*HOW TO COMPLETE THIS TASK*
Lines in the records below that contain the word "with" must each be copied.

*EXERCISE MATERIALS*
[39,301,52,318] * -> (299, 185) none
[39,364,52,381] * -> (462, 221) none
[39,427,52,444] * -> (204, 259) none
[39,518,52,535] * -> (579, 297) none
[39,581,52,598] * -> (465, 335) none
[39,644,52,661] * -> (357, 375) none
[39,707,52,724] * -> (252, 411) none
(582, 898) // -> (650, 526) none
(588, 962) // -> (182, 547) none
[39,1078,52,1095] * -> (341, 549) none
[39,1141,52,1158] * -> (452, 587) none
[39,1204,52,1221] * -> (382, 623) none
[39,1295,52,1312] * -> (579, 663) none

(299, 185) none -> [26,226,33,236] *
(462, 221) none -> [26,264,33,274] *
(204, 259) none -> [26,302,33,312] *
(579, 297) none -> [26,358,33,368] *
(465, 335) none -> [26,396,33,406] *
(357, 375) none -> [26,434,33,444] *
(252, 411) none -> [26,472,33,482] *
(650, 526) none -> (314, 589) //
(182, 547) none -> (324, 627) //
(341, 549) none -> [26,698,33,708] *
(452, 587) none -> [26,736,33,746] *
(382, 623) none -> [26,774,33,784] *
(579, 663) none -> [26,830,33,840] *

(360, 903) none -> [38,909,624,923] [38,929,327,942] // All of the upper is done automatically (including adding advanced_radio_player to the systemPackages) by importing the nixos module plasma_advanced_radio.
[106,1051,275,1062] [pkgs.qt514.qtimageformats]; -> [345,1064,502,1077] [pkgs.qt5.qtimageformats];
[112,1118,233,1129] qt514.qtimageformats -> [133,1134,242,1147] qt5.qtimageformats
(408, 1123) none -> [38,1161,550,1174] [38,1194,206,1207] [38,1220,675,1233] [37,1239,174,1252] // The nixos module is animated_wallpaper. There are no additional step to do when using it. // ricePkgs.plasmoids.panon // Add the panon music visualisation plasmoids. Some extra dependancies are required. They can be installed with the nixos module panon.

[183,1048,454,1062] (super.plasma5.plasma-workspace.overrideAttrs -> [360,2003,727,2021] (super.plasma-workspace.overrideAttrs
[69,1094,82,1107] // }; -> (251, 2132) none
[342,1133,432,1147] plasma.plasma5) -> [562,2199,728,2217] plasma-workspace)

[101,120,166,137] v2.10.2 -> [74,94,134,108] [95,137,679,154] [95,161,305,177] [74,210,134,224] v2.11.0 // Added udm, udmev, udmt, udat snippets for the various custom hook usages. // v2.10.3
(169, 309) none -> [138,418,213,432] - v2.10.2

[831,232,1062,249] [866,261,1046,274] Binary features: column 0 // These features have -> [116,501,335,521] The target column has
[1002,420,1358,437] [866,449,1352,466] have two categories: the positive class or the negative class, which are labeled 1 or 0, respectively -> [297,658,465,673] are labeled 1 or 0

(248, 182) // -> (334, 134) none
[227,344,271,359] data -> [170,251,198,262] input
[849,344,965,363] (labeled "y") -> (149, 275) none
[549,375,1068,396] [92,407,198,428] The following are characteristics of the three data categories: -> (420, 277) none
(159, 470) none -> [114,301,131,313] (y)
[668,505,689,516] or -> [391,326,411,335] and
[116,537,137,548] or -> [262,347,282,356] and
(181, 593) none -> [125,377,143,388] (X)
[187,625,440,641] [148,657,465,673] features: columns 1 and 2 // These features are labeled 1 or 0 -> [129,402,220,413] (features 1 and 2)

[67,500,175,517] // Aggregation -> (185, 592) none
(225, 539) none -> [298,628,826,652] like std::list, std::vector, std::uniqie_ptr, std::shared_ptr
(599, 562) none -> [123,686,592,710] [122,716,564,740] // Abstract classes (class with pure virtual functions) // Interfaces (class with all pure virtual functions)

*ANSWER SECTION*
(408, 1123) none -> [38,1161,550,1174] [38,1194,206,1207] [38,1220,675,1233] [37,1239,174,1252] // The nixos module is animated_wallpaper. There are no additional step to do when using it. // ricePkgs.plasmoids.panon // Add the panon music visualisation plasmoids. Some extra dependancies are required. They can be installed with the nixos module panon.
(599, 562) none -> [123,686,592,710] [122,716,564,740] // Abstract classes (class with pure virtual functions) // Interfaces (class with all pure virtual functions)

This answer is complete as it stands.